Predisposition is not causation

In the Normative Aging Study, 22% of men who had serum urate levels greater than 9 mg/dL developed gout during a 5-year period—a much higher rate than among men with serum urate levels less than 9 mg/dL.3 Nevertheless, a full 78% of the men in this study with serum urate levels greater than 9 mg/dL did not develop gout over the 5-year period, illustrating that while hyperuricemia predisposes to gout, it does not automatically cause gout.

Contributing factors beyond serum urate

Other factors, when combined with hyperuricemia, contribute to crystal deposition and the development of gout.

Trauma or irritation. Patients with hyperuricemia tend to have monosodium urate crystal deposition at sites of trauma or irritation. The first metatarsophalangeal joint is often affected, at least in part because it is a site of mechanical stress. Likewise, mechanical irritation from leaning on the elbow may cause crystals to deposit in the olecranon bursa.

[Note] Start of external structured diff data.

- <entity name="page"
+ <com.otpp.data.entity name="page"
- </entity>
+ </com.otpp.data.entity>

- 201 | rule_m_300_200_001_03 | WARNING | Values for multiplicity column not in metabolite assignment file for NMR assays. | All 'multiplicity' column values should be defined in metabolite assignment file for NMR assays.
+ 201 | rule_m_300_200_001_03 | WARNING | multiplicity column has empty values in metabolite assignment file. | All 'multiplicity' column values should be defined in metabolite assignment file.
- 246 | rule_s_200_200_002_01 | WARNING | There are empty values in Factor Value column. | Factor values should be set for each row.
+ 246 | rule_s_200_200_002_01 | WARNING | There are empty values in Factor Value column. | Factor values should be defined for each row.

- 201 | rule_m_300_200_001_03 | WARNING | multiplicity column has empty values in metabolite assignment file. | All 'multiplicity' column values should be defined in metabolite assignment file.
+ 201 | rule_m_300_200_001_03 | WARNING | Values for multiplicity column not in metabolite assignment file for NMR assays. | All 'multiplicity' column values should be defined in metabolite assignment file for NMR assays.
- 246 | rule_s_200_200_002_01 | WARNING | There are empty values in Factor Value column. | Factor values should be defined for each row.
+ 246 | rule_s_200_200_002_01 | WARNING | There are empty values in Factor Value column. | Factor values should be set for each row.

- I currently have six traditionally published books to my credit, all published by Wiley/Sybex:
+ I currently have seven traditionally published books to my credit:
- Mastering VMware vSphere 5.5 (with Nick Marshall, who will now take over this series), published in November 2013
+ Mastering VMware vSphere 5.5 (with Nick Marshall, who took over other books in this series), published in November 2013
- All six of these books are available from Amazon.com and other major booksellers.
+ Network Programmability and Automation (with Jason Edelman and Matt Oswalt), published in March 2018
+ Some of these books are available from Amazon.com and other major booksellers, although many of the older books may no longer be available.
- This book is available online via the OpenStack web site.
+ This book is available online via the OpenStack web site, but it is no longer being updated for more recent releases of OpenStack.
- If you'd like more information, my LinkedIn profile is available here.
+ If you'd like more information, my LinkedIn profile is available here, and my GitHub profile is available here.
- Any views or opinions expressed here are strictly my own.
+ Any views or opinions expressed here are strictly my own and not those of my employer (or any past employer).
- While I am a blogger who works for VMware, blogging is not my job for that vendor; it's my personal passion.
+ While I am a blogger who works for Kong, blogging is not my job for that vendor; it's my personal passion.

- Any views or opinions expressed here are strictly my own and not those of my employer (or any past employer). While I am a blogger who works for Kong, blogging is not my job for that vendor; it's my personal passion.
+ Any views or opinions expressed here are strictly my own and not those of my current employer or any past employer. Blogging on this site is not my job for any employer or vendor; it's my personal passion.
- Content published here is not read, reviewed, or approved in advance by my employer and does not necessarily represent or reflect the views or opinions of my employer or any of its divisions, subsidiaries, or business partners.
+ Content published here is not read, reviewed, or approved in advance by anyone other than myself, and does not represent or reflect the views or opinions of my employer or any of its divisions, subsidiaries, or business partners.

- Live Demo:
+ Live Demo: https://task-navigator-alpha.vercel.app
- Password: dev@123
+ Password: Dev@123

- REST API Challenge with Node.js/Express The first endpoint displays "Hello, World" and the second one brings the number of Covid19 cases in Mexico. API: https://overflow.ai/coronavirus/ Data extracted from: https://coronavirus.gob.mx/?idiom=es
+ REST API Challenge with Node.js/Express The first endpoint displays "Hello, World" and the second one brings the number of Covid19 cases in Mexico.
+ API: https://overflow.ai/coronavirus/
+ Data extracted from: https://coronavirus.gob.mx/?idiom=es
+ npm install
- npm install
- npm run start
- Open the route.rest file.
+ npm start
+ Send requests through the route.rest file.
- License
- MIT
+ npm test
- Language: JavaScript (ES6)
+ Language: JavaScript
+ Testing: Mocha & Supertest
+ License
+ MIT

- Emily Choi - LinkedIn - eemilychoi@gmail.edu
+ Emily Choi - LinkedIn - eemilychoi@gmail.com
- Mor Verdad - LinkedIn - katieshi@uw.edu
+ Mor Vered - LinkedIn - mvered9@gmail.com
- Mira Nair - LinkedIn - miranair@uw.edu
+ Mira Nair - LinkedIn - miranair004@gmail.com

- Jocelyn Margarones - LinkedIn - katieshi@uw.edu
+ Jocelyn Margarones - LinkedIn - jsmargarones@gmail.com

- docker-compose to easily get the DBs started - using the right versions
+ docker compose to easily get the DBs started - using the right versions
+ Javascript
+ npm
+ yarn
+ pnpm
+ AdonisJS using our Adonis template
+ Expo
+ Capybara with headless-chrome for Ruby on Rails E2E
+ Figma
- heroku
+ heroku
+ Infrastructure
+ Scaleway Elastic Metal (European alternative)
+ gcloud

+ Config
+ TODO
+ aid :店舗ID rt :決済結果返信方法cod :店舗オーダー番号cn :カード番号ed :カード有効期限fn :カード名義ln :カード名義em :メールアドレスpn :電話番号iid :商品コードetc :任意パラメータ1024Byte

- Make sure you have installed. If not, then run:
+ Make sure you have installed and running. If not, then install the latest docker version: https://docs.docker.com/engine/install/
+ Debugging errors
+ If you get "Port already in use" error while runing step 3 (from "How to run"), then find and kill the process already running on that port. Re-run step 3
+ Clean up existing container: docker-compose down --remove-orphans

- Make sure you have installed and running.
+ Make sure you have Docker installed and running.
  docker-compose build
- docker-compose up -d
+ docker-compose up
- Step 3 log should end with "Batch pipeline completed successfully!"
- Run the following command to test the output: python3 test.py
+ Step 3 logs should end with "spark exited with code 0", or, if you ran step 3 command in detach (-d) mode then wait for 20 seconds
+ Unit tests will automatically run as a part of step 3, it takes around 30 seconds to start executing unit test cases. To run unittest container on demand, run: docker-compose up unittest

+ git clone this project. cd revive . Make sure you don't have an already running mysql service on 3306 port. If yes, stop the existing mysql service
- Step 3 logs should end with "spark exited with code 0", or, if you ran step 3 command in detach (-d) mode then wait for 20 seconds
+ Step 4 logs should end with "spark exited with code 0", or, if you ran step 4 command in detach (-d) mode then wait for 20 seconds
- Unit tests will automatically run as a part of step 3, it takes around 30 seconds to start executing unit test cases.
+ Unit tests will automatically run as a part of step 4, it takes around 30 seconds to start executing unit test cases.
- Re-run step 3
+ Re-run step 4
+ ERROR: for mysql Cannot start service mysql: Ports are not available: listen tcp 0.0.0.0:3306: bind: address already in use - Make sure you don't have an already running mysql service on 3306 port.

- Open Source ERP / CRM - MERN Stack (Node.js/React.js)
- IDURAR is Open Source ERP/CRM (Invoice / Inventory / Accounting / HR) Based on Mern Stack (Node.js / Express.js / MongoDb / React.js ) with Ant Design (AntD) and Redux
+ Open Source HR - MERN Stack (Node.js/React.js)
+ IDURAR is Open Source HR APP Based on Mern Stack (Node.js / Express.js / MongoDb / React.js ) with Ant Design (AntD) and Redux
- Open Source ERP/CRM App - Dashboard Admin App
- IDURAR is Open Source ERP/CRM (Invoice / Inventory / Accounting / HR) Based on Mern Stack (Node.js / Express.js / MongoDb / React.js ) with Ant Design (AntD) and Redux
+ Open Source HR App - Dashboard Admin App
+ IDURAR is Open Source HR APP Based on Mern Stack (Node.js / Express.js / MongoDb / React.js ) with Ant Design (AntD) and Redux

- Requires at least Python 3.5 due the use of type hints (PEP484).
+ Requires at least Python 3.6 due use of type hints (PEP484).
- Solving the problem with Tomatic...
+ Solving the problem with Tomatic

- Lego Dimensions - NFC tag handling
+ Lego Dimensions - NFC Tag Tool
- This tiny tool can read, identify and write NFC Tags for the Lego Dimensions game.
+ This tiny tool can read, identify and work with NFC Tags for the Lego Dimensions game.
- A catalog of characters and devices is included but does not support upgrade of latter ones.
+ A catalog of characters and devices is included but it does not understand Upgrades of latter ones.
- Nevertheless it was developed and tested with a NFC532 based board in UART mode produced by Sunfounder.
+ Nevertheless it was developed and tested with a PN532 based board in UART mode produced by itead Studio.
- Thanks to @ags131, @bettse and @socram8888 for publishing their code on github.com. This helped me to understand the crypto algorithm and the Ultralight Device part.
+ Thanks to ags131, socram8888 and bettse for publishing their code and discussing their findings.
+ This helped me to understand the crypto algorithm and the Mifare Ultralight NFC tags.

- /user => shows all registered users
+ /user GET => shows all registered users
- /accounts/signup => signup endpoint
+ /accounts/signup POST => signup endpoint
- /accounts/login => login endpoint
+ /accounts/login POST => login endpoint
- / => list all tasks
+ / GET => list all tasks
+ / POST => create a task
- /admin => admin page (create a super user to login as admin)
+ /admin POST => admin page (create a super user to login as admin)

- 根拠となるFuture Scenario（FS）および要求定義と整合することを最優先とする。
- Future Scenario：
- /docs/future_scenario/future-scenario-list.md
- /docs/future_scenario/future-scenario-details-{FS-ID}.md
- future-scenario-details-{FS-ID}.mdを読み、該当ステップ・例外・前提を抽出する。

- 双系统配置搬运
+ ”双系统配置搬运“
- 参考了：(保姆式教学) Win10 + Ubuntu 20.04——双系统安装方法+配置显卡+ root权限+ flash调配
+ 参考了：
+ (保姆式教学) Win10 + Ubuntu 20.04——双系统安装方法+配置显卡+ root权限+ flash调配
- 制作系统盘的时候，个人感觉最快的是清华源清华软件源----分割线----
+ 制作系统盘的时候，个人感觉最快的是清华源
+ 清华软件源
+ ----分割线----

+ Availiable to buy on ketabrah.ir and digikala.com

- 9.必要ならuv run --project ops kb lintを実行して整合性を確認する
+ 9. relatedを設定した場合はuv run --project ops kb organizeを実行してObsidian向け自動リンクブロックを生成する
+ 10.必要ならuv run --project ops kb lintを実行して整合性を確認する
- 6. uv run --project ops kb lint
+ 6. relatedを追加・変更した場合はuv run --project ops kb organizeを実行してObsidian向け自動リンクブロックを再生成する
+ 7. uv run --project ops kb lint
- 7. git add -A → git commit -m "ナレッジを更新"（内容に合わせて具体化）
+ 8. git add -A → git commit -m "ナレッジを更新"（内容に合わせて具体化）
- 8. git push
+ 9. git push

Lower temperatures favor crystal deposition,1,4 which may explain why the helix of the ear and the foot are often sites of crystal deposition and tophus development. Both temperature and mechanical effects probably play a role in crystal deposition, however, as gouty attacks tend to occur at the first metatarsophalangeal joint, not at the interphalangeal joints of the foot, which are at a lower temperature.

Previous disease. Crystals also deposit with an increased incidence in previously diseased joints. The Heberden node is a good example.5 A patient with osteoarthritis in the fingers may experience dramatically increased pain and swelling because of a gout flare superimposed on an osteoarthritic joint.

 

 

ACUTE GOUTY ARTHRITIS

Figure 1. Synovial tissue of a patient with acute gout. Note the dilated vessels, representing the throbbing, hot erythematous joint, and the large numbers of neutrophils.
In some patients, the deposited monosodium urate crystals will be released into the joint space and cause the dramatic acute inflammatory response of acute gouty arthritis. Crystals are believed to be released either by some metabolic change, such as an increase or decrease in serum urate level, or by mechanical trauma. In the joint space, synovial lining cells appear to be the first to phagocytize the crystals.6 This sets into motion the formation of a complex called the inflammasome, which releases IL-1 beta, one of the most important mediators of the acute attack.7 It stimulates the release of chemokines, other cytokines, prostaglandins, and a variety of other proinflammatory molecules.8 The chemokines attract neutrophils into the synovial tissue and the synovial fluid. Neutrophil influx into the joint is a key feature of an acute attack of gout (Figure 1).

Gout flares may resolve spontaneously

Clinicians should be aware that gout attacks initially subside spontaneously.9 Because acute attacks of gout typically resolve with or without treatment, especially early in the course of the disease,10 it can be difficult to evaluate which treatments actually are effective against acute attacks.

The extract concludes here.